Tarih: 05.09.2006 - 19:09 | Güncelleme:

Soru Detayı
Mevzû hadisi nasıl anlarız ve ne zaman türemiş? Peygamberimize (asm) yakınlığı ile bilinen Hz. Ali (r.a) sadece -yalan olmasın, inş. doğrudur- dört hadis rivayet etmiş; peki buna nazaran diğer sahabeler neden çok hadis-i şerif rivayet etmişler?
Cevap

Değerli kardeşimiz,

Bazı sahabiler çokça hadis rivayet etmesinin sebebi, bunların özel olarak bu işle meşgul olmasından kaynaklanmaktadır. Bunlardan birisi Ebu Hureyre (ra)'dır. 

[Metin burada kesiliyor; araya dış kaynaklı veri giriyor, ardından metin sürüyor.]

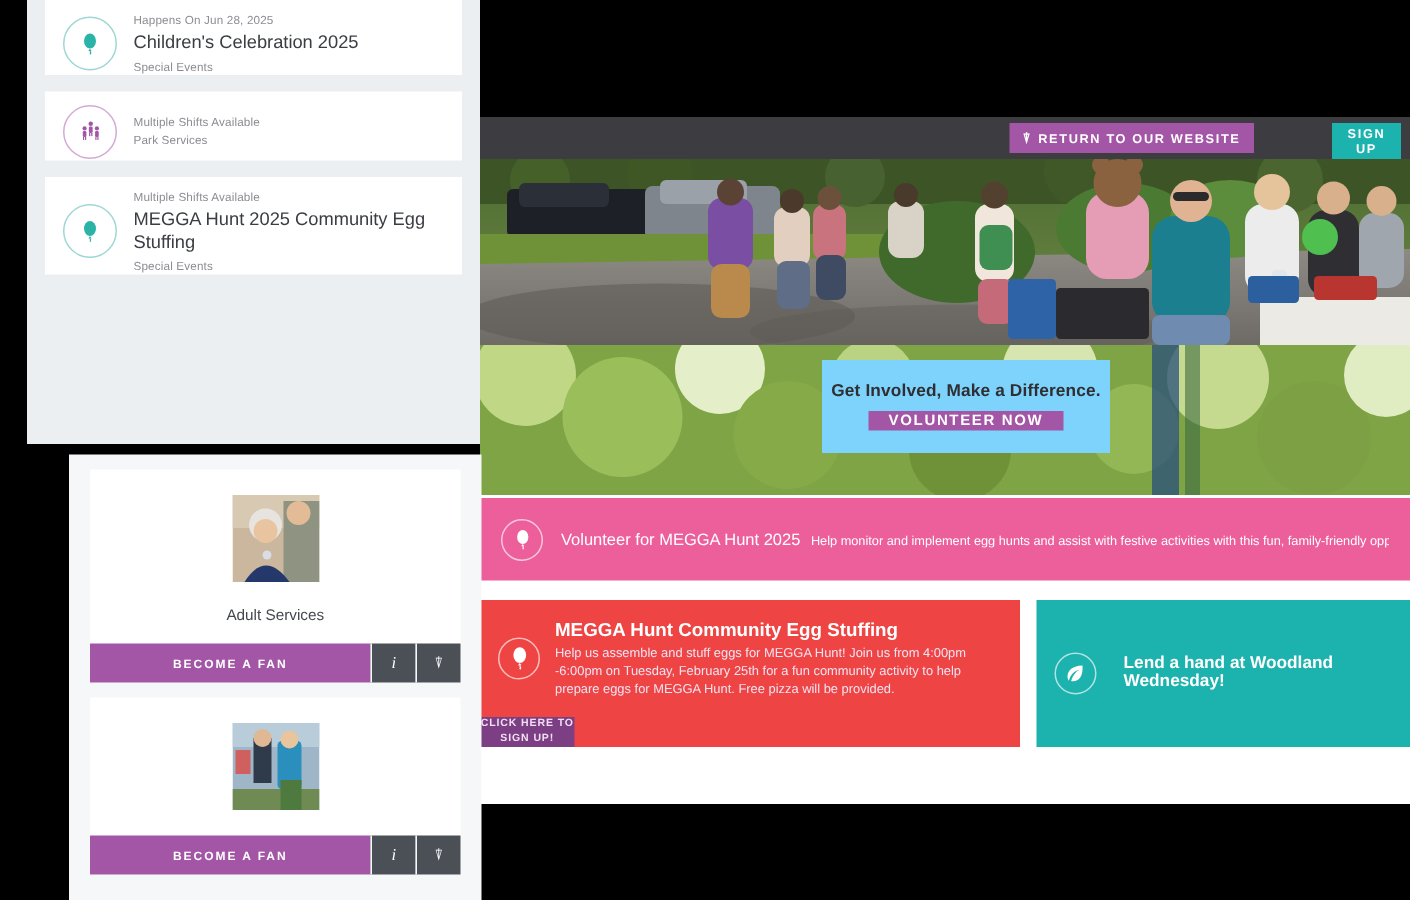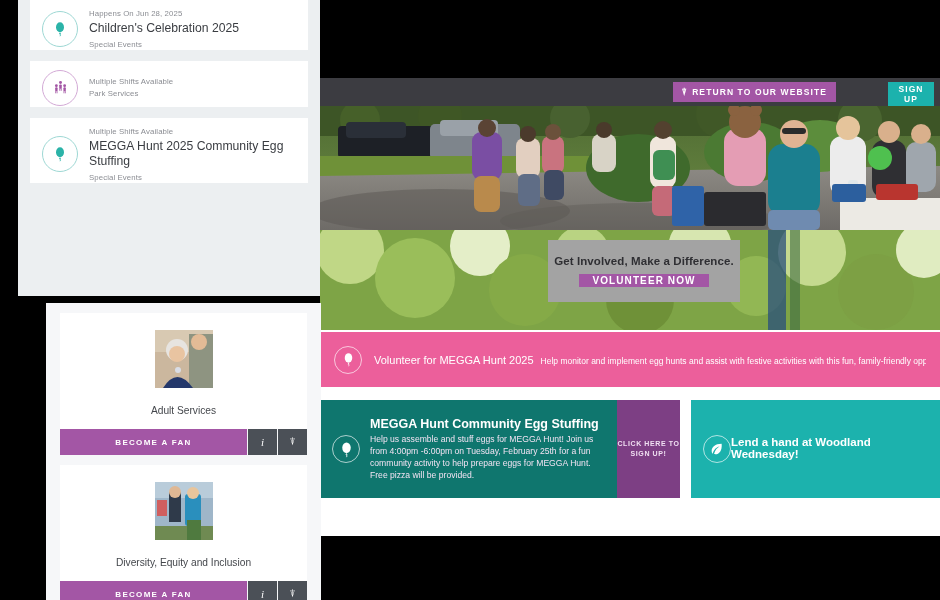--- a/index.html
+++ b/index.html
@@ -48,7 +48,7 @@
 
   #cta-card{
     position:absolute;left:228px;top:10px;width:192px;height:62px;
-    background:#a3a3a3;display:flex;flex-direction:column;align-items:center;
+    background:#7dd3fc;display:flex;flex-direction:column;align-items:center;
     justify-content:center;gap:7px;
   }
   #cta-headline{

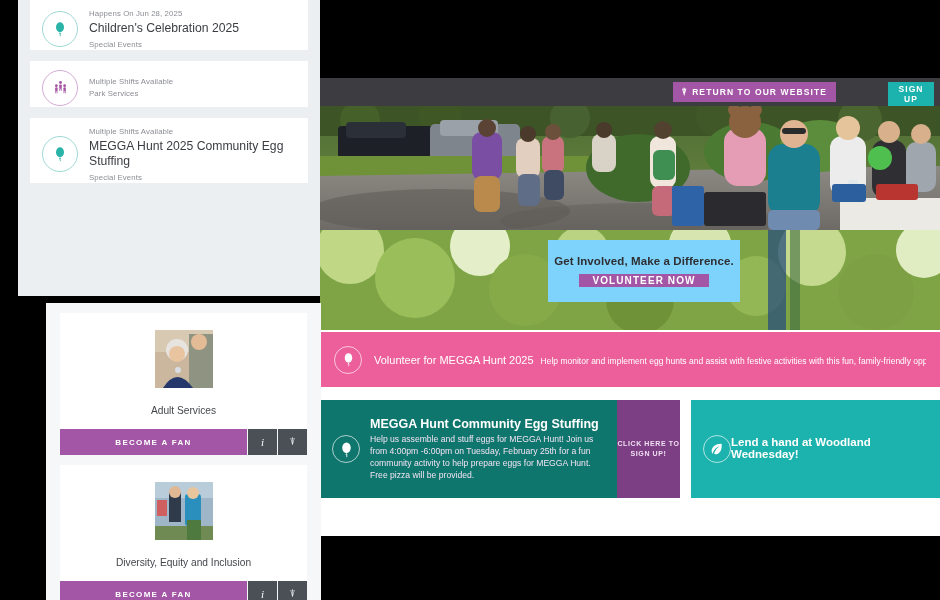--- a/index.html
+++ b/index.html
@@ -82,7 +82,7 @@
     position:absolute;left:0;top:322px;width:620px;height:98px;display:flex;
   }
   #purple-card{
-    position:relative;width:360px;height:98px;background:#0f766e;display:flex;
+    position:relative;width:360px;height:98px;background:#ef4444;display:flex;flex-direction:column;
   }
   #purple-body{
     flex:1;display:flex;align-items:center;gap:10px;padding:0 10px 0 12px;

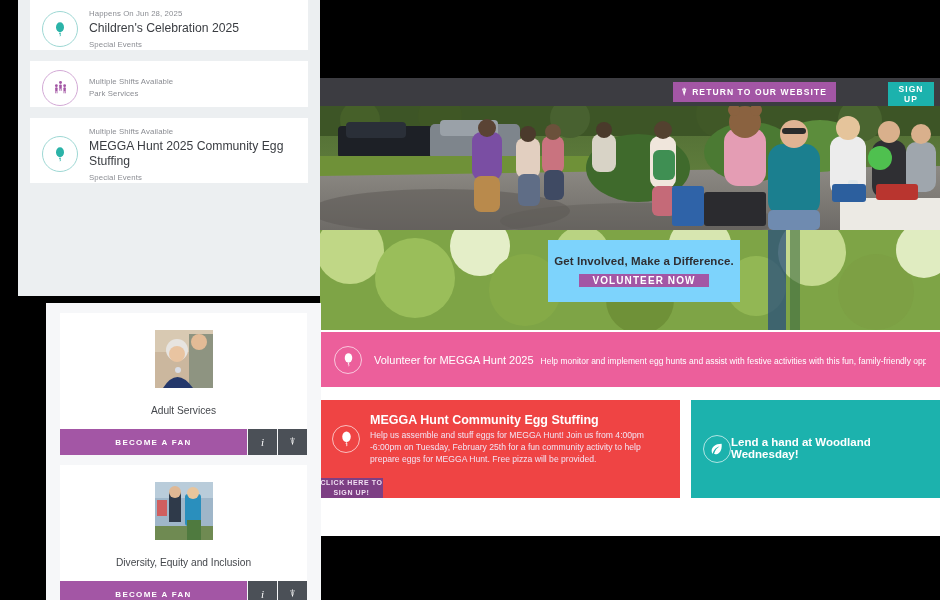--- a/index.html
+++ b/index.html
@@ -101,7 +101,7 @@
   }
   #gap-col{width:11px;background:#ffffff;}
   #teal-card{
-    flex:1;background:#1cb2ad;display:flex;align-items:center;gap:0;
+    flex:1;background:#1cb2ad;display:flex;align-items:center;gap:18px;
     padding:0 12px;box-sizing:border-box;
   }
   #teal-text{min-width:0;}

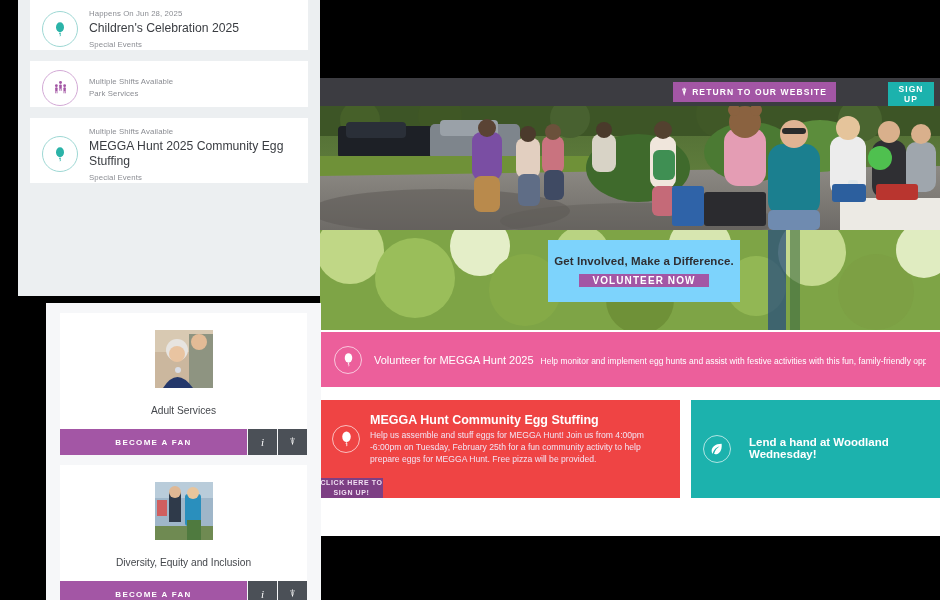--- a/index.html
+++ b/index.html
@@ -434,7 +434,6 @@
           <rect x="2" y="18" width="10" height="16" fill="#d05f5f"></rect>
         </svg>
       </div>
-      <div class="fan-name">Diversity, Equity and Inclusion</div>
       <div class="fan-actions">
         <button class="fan-btn">
           <span>BECOME A FAN</span>

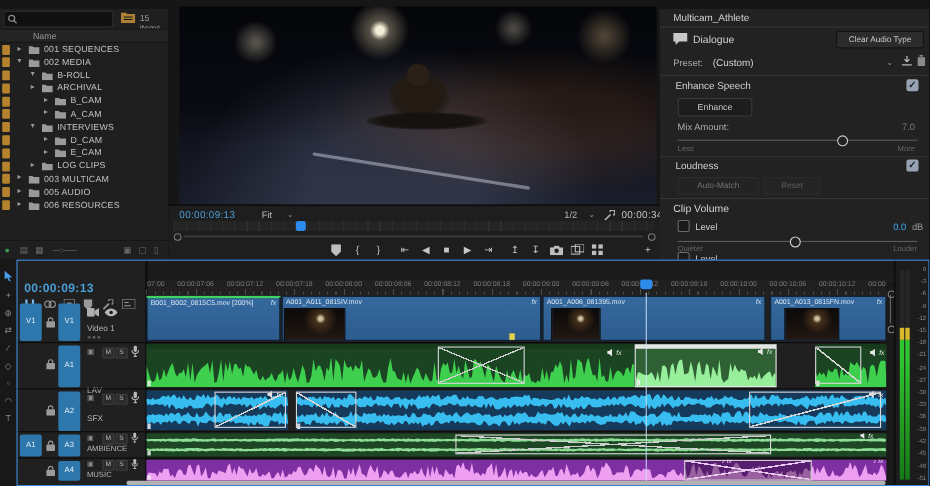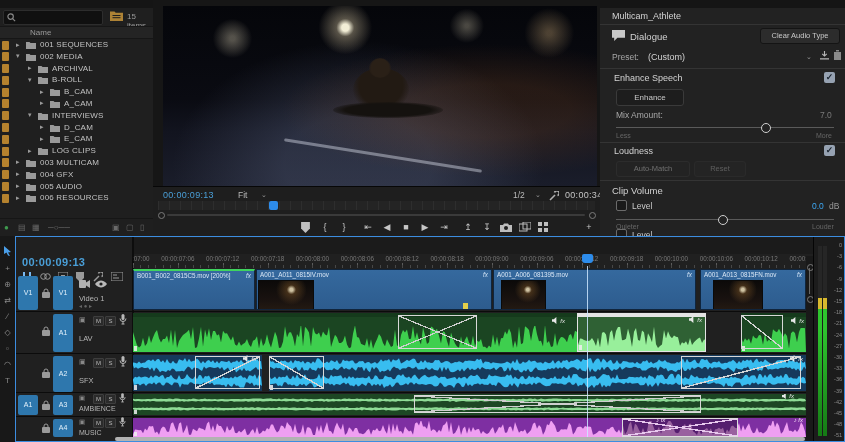--- a/index.html
+++ b/index.html
@@ -150,19 +150,19 @@
         </div>
         <div class="trow">
           <span class="chip"></span>
+          <span class="tw" style="left:28px">▾</span>
+          <svg class="fold" style="left:38px" width="10" height="8" viewBox="0 0 10 8">
+            <path d="M0 1h3.5l1 1H10v6H0z" fill="#9a9a9a"></path>
+          </svg>
+          <span class="tlabel" style="left:52px">B-ROLL</span>
+        </div>
+        <div class="trow">
+          <span class="chip"></span>
           <span class="tw" style="left:28px">▸</span>
           <svg class="fold" style="left:38px" width="10" height="8" viewBox="0 0 10 8">
             <path d="M0 1h3.5l1 1H10v6H0z" fill="#9a9a9a"></path>
           </svg>
           <span class="tlabel" style="left:52px">ARCHIVAL</span>
-        </div>
-        <div class="trow">
-          <span class="chip"></span>
-          <span class="tw" style="left:28px">▾</span>
-          <svg class="fold" style="left:38px" width="10" height="8" viewBox="0 0 10 8">
-            <path d="M0 1h3.5l1 1H10v6H0z" fill="#9a9a9a"></path>
-          </svg>
-          <span class="tlabel" style="left:52px">B-ROLL</span>
         </div>
         <div class="trow">
           <span class="chip"></span>

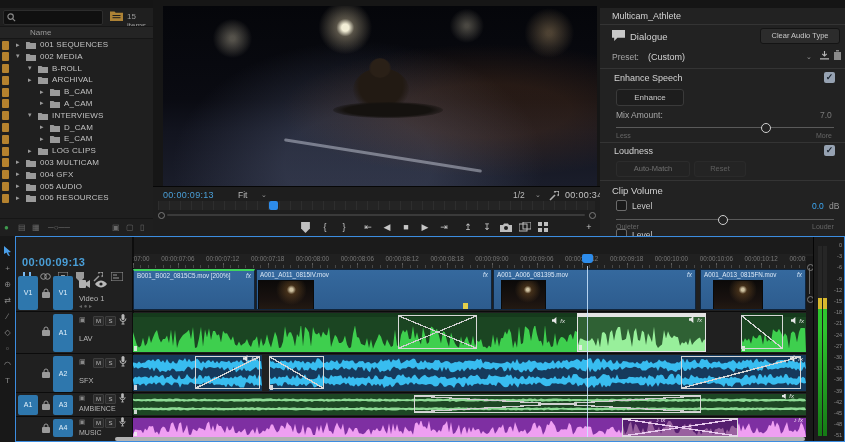--- a/index.html
+++ b/index.html
@@ -226,14 +226,6 @@
           <svg class="fold" style="left:26px" width="10" height="8" viewBox="0 0 10 8">
             <path d="M0 1h3.5l1 1H10v6H0z" fill="#9a9a9a"></path>
           </svg>
-          <span class="tlabel" style="left:40px">004 GFX</span>
-        </div>
-        <div class="trow">
-          <span class="chip"></span>
-          <span class="tw" style="left:16px">▸</span>
-          <svg class="fold" style="left:26px" width="10" height="8" viewBox="0 0 10 8">
-            <path d="M0 1h3.5l1 1H10v6H0z" fill="#9a9a9a"></path>
-          </svg>
           <span class="tlabel" style="left:40px">005 AUDIO</span>
         </div>
         <div class="trow">

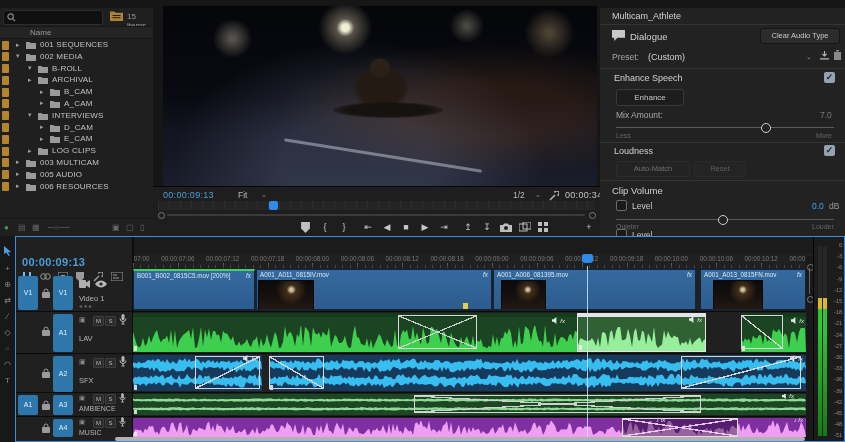--- a/index.html
+++ b/index.html
@@ -428,7 +428,7 @@
           <rect x="2.5" width="3" height="6" rx="1.5" fill="#b8b8b8"></rect>
           <path d="M1 4.5a3 3 0 006 0M4 7.5V10M2.5 10h3" stroke="#b8b8b8" fill="none"></path>
         </svg>
-      <span class="trkname" style="left:64px;top:98px">LAV</span>
+      <span class="trkname" style="left:64px;top:114px">LAV</span>
 
       <svg class="a" style="left:27px;top:132px" width="8" height="10" viewBox="0 0 8 10">
           <rect y="4" width="8" height="6" rx="1" fill="#9a9a9a"></rect>

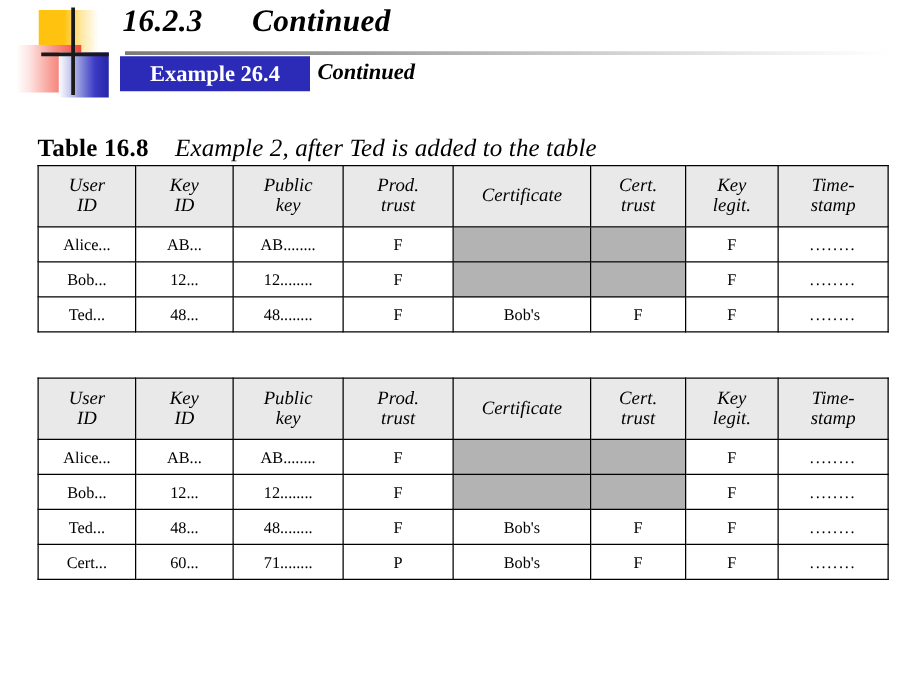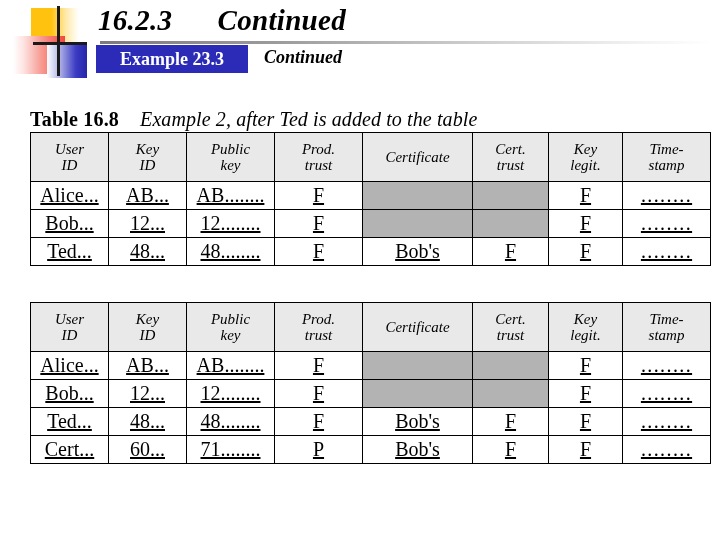--- a/index.html
+++ b/index.html
@@ -76,7 +76,7 @@
     position: absolute;
     left: 98px;
     top: 4px;
-    font-size: 29px;
+    font-size: 25px;
     font-weight: bold;
     font-style: italic;
     color: #000000;

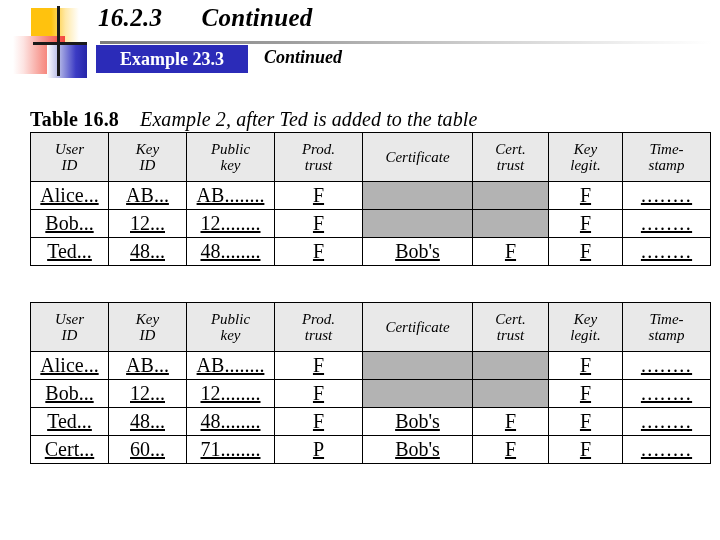--- a/index.html
+++ b/index.html
@@ -228,7 +228,7 @@
   <div class="rule-line"></div>
 
   <div class="example-band">
-    <div class="example-band-label">Example 23.3</div>
+    <div class="example-band-label">Example 26.4</div>
   </div>
   <div class="example-continued">Continued</div>
 

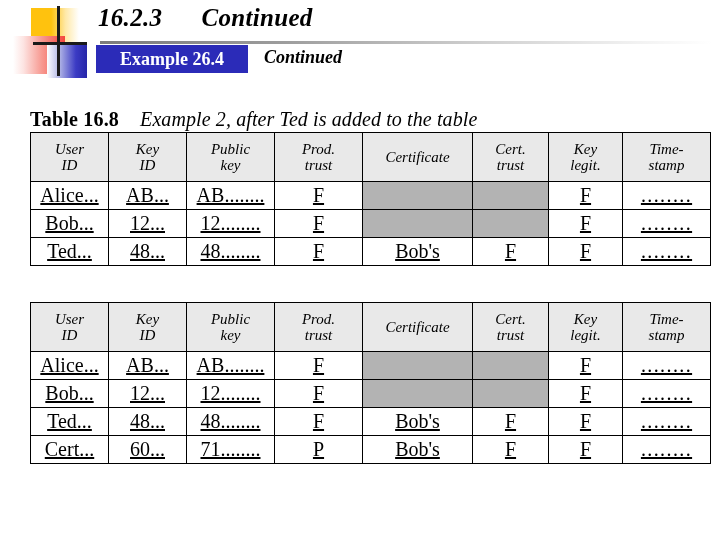--- a/index.html
+++ b/index.html
@@ -116,7 +116,7 @@
   }
   .example-continued {
     position: absolute;
-    left: 264px;
+    left: 254px;
     top: 47px;
     font-size: 18px;
     font-weight: bold;

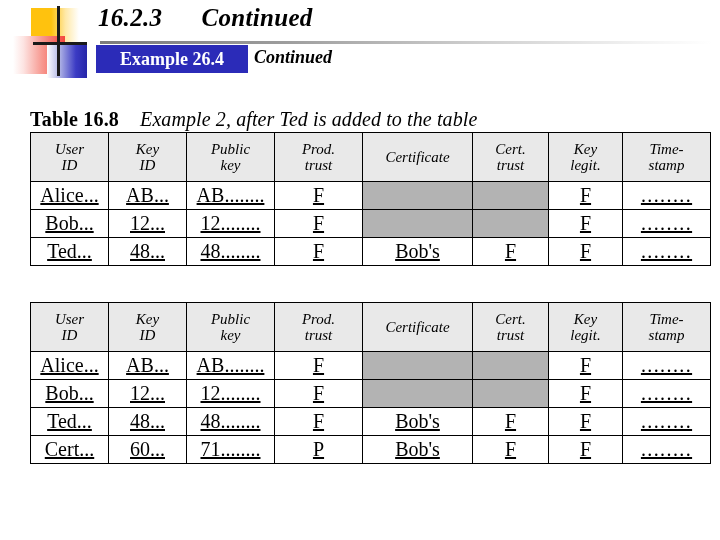--- a/index.html
+++ b/index.html
@@ -175,8 +175,7 @@
     background: #ffffff;
     height: 27px;
     font-style: normal;
-    font-size: 20px;
-    text-decoration: underline;
+    font-size: 13px;
   }
   table.pgp-table tbody td.shaded {
     background: #B3B3B3;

İmam Şâfii gibi büyük âlimlerin bildirdiğine göre, Ebû Hureyre kendi dönemindeki hadis nakledenlerin içinde hafızası en sağlam olanıdır. (İbn Hacer, el-isâbe fî Temyîzi's-Sahâbe, Mısır 1328, IV/205). Hz. Peygamber (asm) ile nispeten kısa sayılabilecek bir süre birlikte olmasına rağmen, onun hadislerini bu kadar büyük bir sayıda elde edebilmesinin sırrı ve sebepleri söyle açıklanabilir:

a) Birinci sebep: Hz. Peygamber (asm) ile sık sık görüşmesi ve ona hiç çekinmeden her çeşit sorular sormasıdır (İbn Hacer, a.g.e., IV/206). Nitekim Buhâri ve Müslim'in naklettiklerine göre Ebû Hureyre söyle demiştir:

"Siz, Ebû Hureyre 'nin çok hadis rivâyet ettiğini söyleyip duruyorsunuz. Ben fakir bir kimseydim. Karın tokluğuna Hz. Peygamber (asm)'e hizmet ediyordum. Muhâcirler çarsıda, pazarda alışverişle, Ensâr da kendi malları, mülkleriyle uğraşırken, ben Hz. Peygamber (asm)'in meclislerinin birinde bulunmuştum; buyurdu ki:"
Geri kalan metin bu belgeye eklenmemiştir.